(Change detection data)
++++
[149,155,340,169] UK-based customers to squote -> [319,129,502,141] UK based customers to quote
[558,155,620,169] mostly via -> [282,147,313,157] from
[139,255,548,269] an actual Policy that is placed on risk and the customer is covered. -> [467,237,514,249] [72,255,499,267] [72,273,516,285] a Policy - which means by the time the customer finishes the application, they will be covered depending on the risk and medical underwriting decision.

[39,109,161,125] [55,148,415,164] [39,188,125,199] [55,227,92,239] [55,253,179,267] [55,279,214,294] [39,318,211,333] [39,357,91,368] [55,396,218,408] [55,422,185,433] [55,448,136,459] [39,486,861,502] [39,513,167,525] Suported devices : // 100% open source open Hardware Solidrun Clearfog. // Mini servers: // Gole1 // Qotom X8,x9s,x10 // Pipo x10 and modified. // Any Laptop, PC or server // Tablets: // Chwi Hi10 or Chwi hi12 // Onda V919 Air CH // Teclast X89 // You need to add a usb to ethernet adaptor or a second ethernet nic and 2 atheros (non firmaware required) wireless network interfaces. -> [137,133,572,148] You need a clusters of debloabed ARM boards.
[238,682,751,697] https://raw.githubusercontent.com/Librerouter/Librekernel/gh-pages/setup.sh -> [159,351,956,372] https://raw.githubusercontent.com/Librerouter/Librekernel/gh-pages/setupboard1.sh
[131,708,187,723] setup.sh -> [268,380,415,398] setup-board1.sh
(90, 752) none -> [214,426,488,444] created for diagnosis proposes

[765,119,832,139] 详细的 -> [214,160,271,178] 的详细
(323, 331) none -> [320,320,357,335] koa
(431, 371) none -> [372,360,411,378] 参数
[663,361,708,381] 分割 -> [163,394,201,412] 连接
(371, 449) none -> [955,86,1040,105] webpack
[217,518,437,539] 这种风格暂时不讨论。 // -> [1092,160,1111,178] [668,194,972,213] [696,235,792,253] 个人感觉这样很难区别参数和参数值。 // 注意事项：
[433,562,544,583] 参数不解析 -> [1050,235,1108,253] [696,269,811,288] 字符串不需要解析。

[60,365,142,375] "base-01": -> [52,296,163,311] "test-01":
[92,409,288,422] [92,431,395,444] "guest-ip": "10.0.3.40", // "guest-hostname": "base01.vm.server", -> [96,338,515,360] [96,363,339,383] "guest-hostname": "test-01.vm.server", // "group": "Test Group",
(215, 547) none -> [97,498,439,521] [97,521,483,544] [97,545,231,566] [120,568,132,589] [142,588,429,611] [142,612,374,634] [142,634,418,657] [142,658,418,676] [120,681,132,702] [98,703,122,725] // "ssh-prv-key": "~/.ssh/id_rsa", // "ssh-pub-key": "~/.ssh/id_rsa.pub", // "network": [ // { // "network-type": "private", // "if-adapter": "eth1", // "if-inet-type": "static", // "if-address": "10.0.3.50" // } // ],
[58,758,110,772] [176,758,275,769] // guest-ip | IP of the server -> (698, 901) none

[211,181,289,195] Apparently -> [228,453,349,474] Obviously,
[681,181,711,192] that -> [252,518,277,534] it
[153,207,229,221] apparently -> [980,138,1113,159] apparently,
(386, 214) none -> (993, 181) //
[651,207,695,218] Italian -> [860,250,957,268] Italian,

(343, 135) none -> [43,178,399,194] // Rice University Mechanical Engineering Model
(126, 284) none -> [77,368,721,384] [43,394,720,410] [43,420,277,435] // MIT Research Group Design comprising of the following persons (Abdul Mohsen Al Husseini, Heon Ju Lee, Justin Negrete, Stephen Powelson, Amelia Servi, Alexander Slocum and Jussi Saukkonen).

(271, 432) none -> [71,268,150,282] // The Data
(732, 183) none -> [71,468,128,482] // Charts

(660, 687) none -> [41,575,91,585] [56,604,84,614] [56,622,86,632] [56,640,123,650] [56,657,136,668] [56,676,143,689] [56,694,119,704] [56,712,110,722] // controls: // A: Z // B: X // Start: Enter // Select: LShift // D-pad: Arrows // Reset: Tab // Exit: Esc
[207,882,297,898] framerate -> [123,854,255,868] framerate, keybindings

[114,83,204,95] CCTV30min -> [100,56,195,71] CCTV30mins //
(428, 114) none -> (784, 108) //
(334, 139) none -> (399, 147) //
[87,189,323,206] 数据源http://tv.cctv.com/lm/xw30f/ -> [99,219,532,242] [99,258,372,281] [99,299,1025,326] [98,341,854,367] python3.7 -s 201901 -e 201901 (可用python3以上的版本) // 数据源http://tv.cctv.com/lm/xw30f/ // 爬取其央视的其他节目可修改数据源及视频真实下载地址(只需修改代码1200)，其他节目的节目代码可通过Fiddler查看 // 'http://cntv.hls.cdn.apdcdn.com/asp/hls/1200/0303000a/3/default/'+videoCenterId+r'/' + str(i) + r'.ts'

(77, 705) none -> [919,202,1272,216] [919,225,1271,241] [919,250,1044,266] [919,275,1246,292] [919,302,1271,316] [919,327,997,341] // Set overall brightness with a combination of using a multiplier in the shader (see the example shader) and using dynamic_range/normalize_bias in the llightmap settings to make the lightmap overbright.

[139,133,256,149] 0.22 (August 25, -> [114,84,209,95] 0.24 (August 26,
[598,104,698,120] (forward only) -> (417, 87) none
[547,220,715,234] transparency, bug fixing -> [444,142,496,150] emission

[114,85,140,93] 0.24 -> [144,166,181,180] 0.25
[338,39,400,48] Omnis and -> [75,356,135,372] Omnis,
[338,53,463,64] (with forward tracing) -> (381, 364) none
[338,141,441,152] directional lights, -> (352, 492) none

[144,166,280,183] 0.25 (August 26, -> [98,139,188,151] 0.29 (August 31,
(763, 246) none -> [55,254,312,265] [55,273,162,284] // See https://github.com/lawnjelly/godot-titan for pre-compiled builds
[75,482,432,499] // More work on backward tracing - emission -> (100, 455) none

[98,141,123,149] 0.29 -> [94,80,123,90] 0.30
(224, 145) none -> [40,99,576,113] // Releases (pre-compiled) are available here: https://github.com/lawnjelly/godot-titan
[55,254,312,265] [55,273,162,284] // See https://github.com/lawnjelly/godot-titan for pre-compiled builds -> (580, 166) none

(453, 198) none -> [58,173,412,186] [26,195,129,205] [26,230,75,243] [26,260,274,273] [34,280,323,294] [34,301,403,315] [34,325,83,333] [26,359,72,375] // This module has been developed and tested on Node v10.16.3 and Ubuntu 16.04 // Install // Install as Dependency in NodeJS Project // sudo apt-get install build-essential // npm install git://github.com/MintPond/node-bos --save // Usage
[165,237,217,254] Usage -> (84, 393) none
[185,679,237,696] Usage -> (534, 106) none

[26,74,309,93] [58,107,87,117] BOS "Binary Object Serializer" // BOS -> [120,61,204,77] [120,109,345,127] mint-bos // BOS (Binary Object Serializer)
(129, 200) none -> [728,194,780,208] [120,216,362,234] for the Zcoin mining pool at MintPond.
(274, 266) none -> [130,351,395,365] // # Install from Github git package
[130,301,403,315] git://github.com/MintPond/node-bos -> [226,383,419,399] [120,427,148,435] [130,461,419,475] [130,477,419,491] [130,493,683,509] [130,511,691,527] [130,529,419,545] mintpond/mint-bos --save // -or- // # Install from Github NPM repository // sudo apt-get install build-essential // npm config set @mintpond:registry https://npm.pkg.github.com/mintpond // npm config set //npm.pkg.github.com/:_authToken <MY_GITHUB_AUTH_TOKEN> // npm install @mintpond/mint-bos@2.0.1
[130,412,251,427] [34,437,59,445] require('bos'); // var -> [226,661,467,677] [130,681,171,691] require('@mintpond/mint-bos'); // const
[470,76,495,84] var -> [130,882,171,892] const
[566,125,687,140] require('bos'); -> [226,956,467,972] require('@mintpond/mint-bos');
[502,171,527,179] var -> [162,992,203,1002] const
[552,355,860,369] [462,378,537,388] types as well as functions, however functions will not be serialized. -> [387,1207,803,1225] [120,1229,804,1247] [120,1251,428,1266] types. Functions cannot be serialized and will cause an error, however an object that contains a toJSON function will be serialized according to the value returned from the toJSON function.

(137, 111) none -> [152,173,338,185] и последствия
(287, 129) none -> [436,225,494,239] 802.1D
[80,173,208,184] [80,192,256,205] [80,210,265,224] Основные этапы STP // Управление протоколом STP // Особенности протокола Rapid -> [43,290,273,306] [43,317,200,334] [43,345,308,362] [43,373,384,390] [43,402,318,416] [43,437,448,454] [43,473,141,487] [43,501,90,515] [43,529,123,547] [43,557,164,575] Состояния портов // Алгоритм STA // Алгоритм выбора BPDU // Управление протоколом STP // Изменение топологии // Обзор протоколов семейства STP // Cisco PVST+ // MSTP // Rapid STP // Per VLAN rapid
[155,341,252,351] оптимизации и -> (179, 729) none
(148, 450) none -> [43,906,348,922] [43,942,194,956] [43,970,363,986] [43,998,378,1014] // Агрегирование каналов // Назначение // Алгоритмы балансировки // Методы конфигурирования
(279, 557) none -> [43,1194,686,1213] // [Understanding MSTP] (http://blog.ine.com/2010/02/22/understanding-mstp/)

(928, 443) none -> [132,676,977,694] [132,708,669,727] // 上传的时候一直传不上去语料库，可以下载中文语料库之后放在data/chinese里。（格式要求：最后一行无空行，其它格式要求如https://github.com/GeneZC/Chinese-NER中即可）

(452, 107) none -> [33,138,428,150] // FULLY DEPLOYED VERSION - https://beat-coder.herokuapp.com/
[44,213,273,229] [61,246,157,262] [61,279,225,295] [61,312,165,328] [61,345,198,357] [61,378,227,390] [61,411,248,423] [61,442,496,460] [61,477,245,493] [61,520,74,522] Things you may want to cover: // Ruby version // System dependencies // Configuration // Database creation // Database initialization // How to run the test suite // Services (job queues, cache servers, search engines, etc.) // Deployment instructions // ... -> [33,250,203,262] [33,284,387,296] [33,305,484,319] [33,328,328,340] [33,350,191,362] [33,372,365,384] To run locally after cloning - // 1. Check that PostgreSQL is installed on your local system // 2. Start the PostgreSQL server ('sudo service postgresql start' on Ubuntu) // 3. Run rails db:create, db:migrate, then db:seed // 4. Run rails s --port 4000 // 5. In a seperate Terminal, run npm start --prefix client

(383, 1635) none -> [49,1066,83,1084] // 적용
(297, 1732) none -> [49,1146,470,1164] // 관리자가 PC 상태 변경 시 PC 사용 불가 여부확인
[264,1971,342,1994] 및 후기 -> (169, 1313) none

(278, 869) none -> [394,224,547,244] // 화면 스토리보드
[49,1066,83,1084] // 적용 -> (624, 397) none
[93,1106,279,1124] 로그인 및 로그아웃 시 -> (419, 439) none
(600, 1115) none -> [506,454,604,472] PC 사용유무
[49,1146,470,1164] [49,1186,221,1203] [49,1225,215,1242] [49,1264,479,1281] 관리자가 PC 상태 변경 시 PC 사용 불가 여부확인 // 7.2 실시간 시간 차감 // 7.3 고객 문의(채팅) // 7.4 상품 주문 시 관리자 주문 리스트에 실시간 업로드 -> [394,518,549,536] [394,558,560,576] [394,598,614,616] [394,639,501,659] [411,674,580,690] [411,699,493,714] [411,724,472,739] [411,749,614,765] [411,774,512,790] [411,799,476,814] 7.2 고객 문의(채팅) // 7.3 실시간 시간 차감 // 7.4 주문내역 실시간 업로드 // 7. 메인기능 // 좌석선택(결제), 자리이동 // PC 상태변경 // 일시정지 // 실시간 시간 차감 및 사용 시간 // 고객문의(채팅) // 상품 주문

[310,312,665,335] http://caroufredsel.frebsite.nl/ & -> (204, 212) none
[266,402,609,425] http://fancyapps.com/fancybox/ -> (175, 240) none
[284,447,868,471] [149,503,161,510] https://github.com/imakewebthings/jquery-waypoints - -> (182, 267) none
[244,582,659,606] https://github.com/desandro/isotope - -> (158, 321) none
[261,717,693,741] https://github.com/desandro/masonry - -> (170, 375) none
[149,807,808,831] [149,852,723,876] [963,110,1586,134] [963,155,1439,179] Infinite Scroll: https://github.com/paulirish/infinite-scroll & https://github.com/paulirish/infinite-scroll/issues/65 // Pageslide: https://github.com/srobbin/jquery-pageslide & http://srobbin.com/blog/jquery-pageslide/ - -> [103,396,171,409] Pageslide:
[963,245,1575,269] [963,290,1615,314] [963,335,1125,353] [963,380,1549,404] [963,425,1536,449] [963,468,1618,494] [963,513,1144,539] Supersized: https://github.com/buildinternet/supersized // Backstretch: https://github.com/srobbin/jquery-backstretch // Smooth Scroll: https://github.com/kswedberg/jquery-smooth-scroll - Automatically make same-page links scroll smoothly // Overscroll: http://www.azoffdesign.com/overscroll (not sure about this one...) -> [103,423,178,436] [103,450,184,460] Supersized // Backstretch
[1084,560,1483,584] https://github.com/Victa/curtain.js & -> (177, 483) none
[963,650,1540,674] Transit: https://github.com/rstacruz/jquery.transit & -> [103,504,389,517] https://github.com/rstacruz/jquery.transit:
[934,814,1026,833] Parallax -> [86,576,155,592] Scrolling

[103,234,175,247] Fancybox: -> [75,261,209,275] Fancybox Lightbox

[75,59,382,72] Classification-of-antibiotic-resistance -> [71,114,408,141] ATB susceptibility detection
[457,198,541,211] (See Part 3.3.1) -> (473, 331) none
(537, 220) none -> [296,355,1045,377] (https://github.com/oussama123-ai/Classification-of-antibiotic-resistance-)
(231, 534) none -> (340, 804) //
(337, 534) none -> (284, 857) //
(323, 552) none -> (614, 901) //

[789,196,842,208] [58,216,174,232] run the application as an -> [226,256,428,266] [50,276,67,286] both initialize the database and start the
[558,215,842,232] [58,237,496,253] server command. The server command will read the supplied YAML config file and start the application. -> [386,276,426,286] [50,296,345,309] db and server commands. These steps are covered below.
++++
- Exercise prompt
Copy, exactly and only, the lines above that begin with the one containing "(732, 183) none -> [71,468,128,482] // Charts" and finish with the one containing "(660, 687) none".

- Task solution
(732, 183) none -> [71,468,128,482] // Charts

(660, 687) none -> [41,575,91,585] [56,604,84,614] [56,622,86,632] [56,640,123,650] [56,657,136,668] [56,676,143,689] [56,694,119,704] [56,712,110,722] // controls: // A: Z // B: X // Start: Enter // Select: LShift // D-pad: Arrows // Reset: Tab // Exit: Esc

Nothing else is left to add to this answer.